Sen. Josh Hawley (R-Mo.) called the search an "unprecedented assault on ... the rule of law" and demanded the removal of FBI Director Christopher Wray and the impeachment or resignation of Attorney General Merrick Garland.
Sen. Rick Scott (R-Fla.) made similar calls, saying in a statement that Garland and Wray "no longer deserve to remain in office" if they do not immediately explain the purpose and justification for the search.
Other potential 2024 GOP candidates that unleashed furious tweets or statements defending Trump and attacking the FBI include Sens. Ted Cruz (R-Texas), Marco Rubio (R-Fla.) and Tom Cotton (R-Ark.), former U.N. ambassador Nikki Haley and South Dakota Gov. Kristi Noem.

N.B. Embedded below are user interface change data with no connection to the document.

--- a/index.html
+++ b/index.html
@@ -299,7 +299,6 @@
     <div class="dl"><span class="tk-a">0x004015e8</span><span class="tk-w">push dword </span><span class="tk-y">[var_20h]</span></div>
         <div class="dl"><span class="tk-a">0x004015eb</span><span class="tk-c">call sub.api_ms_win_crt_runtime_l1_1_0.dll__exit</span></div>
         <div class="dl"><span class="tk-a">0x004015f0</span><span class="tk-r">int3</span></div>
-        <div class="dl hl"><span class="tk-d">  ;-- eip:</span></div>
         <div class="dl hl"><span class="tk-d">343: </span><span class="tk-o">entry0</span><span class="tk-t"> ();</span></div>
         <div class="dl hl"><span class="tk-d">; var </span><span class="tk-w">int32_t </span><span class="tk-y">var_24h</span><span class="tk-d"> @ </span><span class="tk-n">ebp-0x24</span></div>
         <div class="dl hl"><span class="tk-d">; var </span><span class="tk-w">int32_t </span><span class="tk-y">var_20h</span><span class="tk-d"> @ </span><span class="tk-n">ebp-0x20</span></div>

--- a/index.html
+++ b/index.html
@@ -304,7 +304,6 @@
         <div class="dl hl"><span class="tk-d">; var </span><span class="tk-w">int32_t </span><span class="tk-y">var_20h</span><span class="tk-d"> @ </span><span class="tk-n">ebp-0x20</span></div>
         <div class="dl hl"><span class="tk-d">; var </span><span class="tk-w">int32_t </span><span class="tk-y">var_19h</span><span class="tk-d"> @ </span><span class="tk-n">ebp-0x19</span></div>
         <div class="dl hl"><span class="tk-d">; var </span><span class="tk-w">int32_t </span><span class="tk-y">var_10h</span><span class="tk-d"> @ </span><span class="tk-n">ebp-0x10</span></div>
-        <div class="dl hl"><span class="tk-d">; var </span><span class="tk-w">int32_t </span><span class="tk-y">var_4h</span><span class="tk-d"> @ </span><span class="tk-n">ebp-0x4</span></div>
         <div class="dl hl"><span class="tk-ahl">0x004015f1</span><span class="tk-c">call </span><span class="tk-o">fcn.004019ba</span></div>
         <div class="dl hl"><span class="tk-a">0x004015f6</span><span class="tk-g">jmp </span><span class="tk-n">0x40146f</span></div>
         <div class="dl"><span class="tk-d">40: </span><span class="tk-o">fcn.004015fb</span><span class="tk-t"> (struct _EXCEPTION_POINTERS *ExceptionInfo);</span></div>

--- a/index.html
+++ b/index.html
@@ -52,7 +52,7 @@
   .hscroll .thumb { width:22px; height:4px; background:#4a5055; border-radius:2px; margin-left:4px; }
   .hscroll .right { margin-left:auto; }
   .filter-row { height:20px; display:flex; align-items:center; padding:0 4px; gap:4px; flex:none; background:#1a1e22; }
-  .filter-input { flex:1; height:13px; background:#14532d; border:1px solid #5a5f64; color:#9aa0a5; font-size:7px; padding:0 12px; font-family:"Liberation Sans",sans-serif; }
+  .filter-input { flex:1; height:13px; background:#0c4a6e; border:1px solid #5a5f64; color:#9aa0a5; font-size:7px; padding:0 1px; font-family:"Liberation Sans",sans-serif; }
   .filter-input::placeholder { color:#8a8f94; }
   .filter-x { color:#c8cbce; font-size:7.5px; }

The other side: Rep. Liz Cheney (R-Wyo.), whose frequent criticism of Trump over the Jan. 6 insurrection has triggered speculation of a potential 2024 campaign, does not plan to weigh in, her team told Axios.
- Sen. Tim Scott (R-S.C.) told CBS News that Americans need to let the DOJ investigation "play out" before jumping to conclusions.
- Former New Jersey Gov. Chris Christie, a Republican, said the FBI search was "fair game," as long as authorities had the "factual underpinnings" to convince a federal judge to sign off on the warrant.
What to watch: Sen. Lindsey Graham (R-S.C.) said he spoke to Trump on Tuesday afternoon and is now convinced — more than ever — that the former president will run again.
- Eric Trump said for the first time Monday night that he believes his father should run again.
The bottom line: The fallout from the search has reignited the right's deep-rooted beliefs that the Justice Department, FBI and establishment government are corrupt and politically motivated — unifying conservatives behind Trump in a way not seen since he left office.